A) Retinal thickness mapping demonstrates thinning of the retina in the paillomacular bundle, extending inferior temporally. B) Fundus autoflourescence shows hyperfluorescence in the area of retinal thinning. C) Microperimetry (MP-1) demonstrates loss of threshold corresponding to the area of thinning. The blue dots are a fixation map of the patient while doing the test. Color codes indicate visual sensitivity in decibels.

Discussion

Sixty-three percent of optic nerve pits are temporal with the natural history of associated serous maculopathy resulting in vision loss over time.1 In one report, 80% of patients had a final visual acuity of 20/200 or worse, with an average follow-up of nine years.2 Subsequently, OCT findings have illustrated the connection between the serous detachment and optic nerve pit and confirmed the presence of a schisis cavity, which has been proposed to develop secondarily.3–5

In our case, Spectralis OCT showed preservation of photoreceptor outer segments at the fovea which correlated with normal threshold values on microperimetry and preserved Snellen visual acuity.
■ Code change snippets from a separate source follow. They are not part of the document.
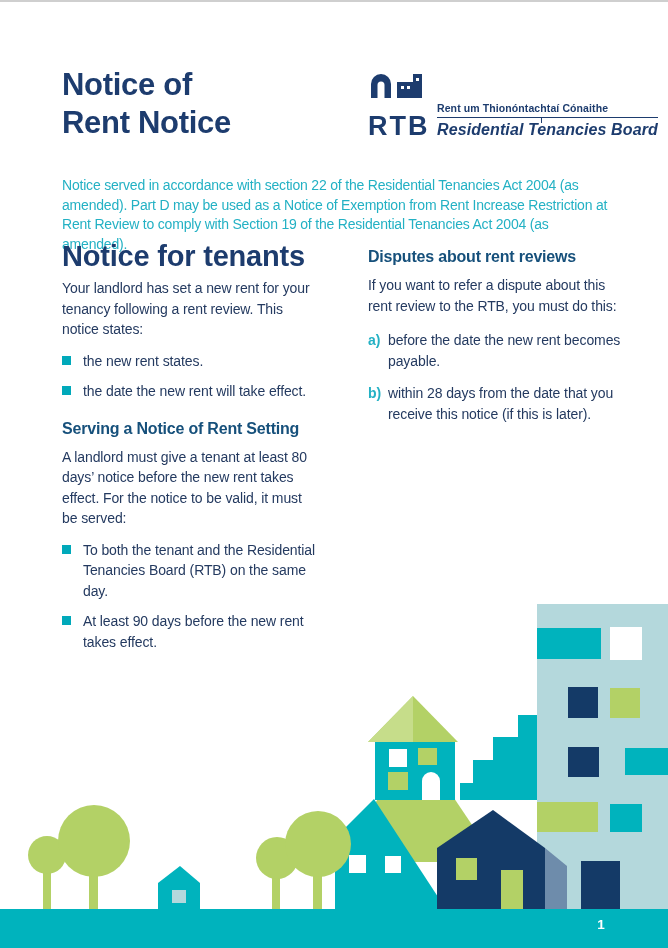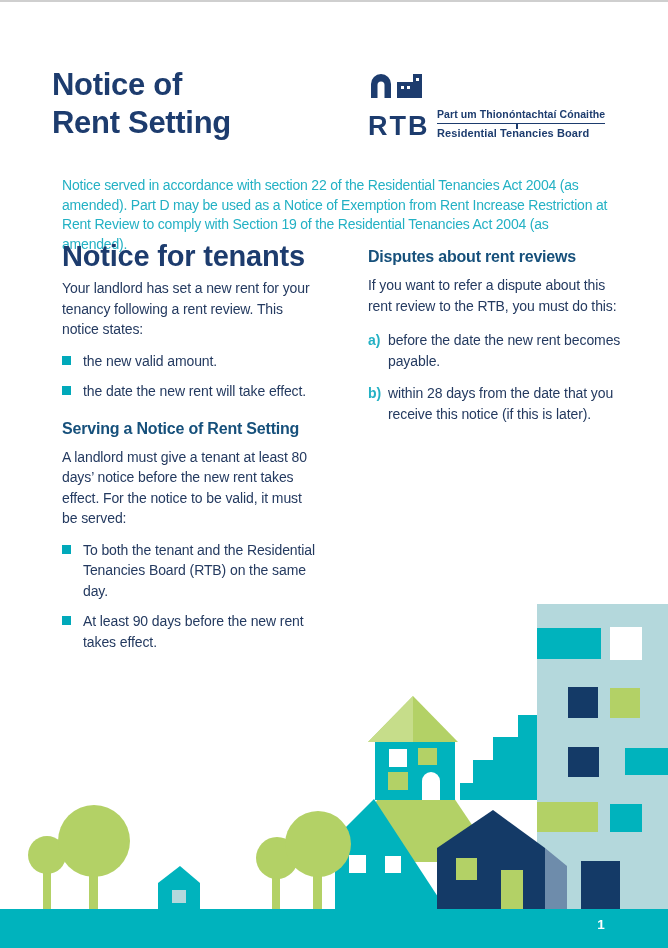--- a/index.html
+++ b/index.html
@@ -24,7 +24,7 @@
 
   
   .doc-title{
-    position:absolute;left:52px;top:66px;
+    position:absolute;left:62px;top:66px;
     font-size:31px;line-height:38px;font-weight:bold;color:var(--navy);letter-spacing:-0.3px;
   }
   .doc-title span{display:block;}

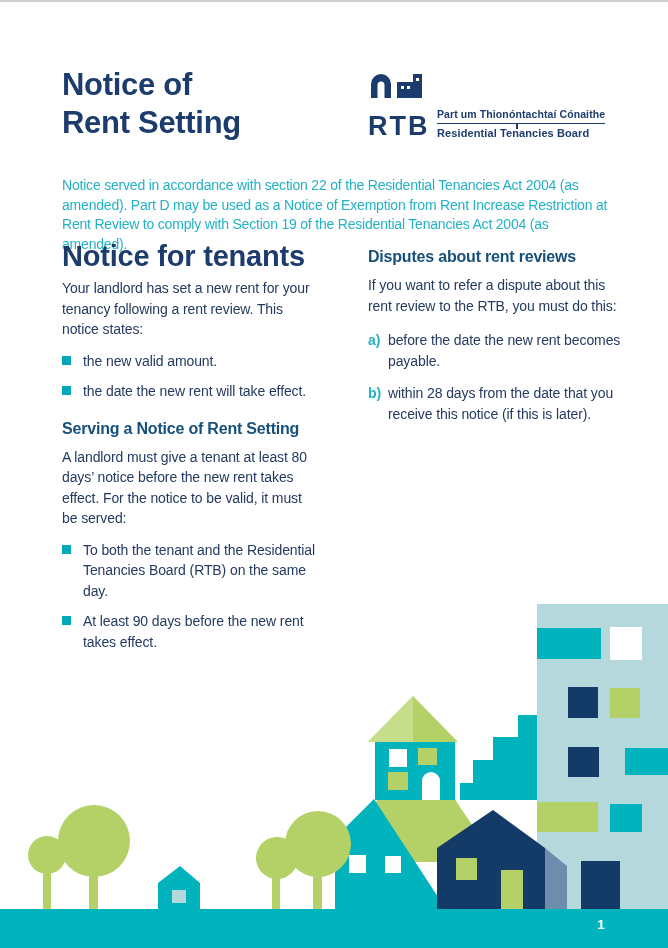--- a/index.html
+++ b/index.html
@@ -81,7 +81,7 @@
 
   <div class="doc-title">
     <span>Notice of</span>
-    <span>Rent Setting</span>
+    <span>Rent Notice</span>
   </div>
 
   <div class="logo">

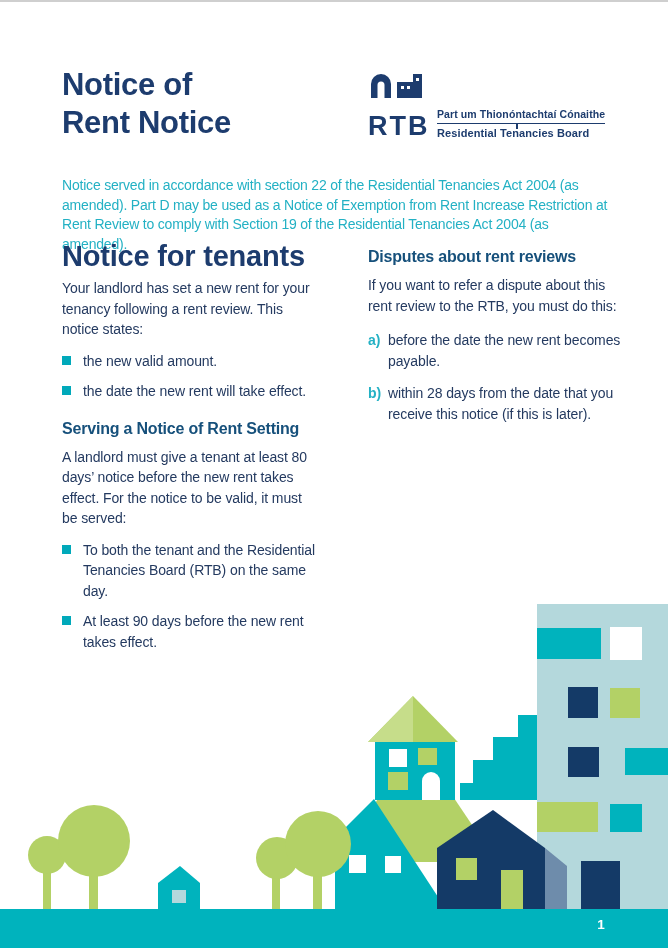--- a/index.html
+++ b/index.html
@@ -97,7 +97,7 @@
       <div class="logo-acronym">RTB</div>
     </div>
     <div class="logo-text">
-      <div class="logo-line1">Part um Thionóntachtaí Cónaithe</div>
+      <div class="logo-line1">Rent um Thionóntachtaí Cónaithe</div>
       <div class="logo-tick"></div>
       <div class="logo-line2">Residential Tenancies Board</div>
     </div>

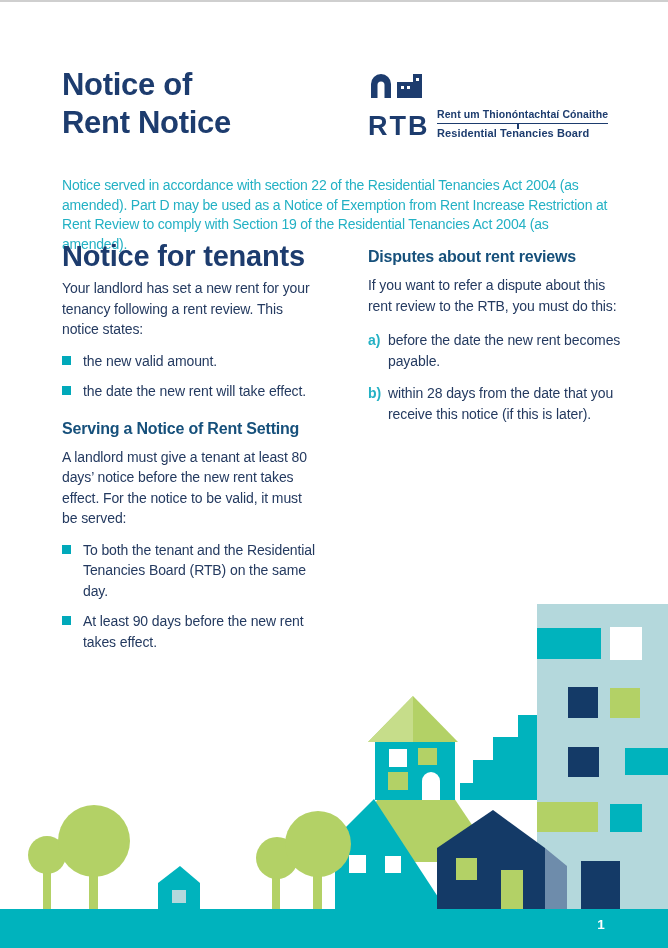--- a/index.html
+++ b/index.html
@@ -34,7 +34,7 @@
   .logo-text{margin-left:9px;padding-bottom:1px;position:relative;}
   .logo-line1{font-size:10.5px;font-weight:bold;color:var(--navy);letter-spacing:0.1px;
     padding-bottom:3px;border-bottom:1.5px solid var(--navy);white-space:nowrap;}
-  .logo-line2{font-size:11px;font-weight:bold;color:var(--navy);letter-spacing:0.1px;margin-top:3px;white-space:nowrap;}
+  .logo-line2{font-size:16px;font-weight:bold;color:var(--navy);letter-spacing:0.1px;margin-top:3px;white-space:nowrap;font-style:italic;}
   .logo-tick{position:absolute;left:47%;top:16px;width:1.5px;height:5px;background:var(--navy);}
 
   

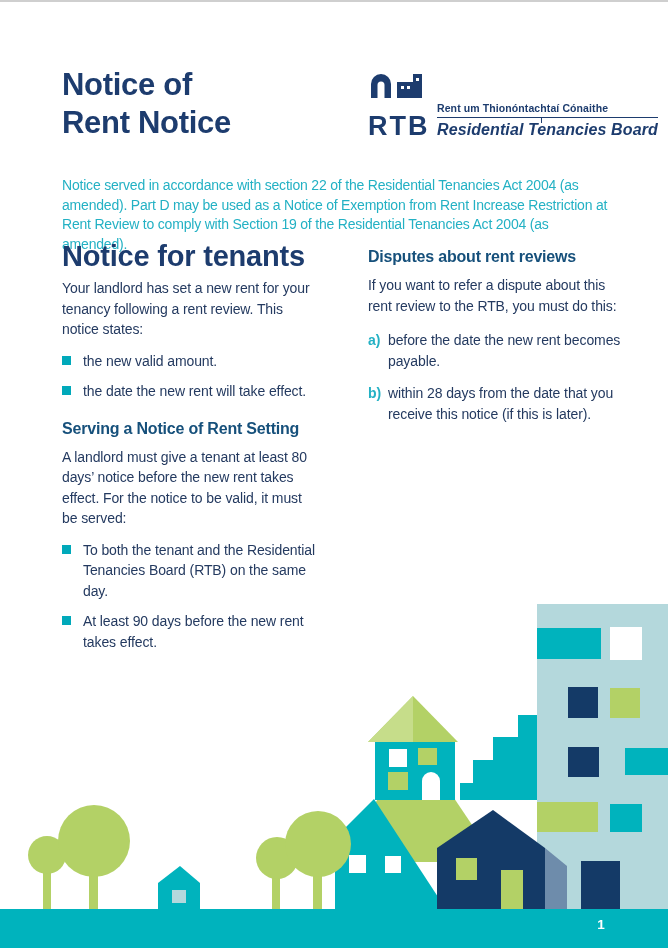--- a/index.html
+++ b/index.html
@@ -111,7 +111,7 @@
     <div class="bullet-list">
       <div class="bullet-item">
         <span class="bullet-square"></span>
-        <span>the new valid amount.</span>
+        <span>the new rent states.</span>
       </div>
       <div class="bullet-item">
         <span class="bullet-square"></span>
Outer retinal thinning, marked by discontinuity of the inner segment–outer segment (IS–OS) line, was seen adjacent to the optic nerve pit, in an area of prior serous detachment. A recent case report describes retinal nerve fiber layer thinning (RNFL) in the papillomacular bundle in a young patient without corresponding changes on Goldman visual field testing.5 However, data from MP-1 testing, in our case, confirm the relationship between photoreceptor loss and scotoma development, with preservation of the RNFL in this region.

The source of the schisis fluid has been debated over the years. It has been hypothesized that vitreous is a source of the schisis fluid and vitrectomy has been advocated as a treatment modality to collapse the schisis.6,7 However, in our case, we could not neither demonstrate any vitreous syneresis overlying the pit nor observe any kind of communication between the pit and the subretinal space.

FAF imaging revealed hyperflourescence in the area of the scotoma, indicating the accumulation of lipofuscin.8 Spectralis OCT did not demonstrate defects in the underlying retinal pigment epithelium, suggesting the pathology is limited to the retina.

In conclusion, our report describes consecutive outer retinal atrophy in vivo with corresponding reduction in functional testing but preserved central vision in a patient with an optic disc pit.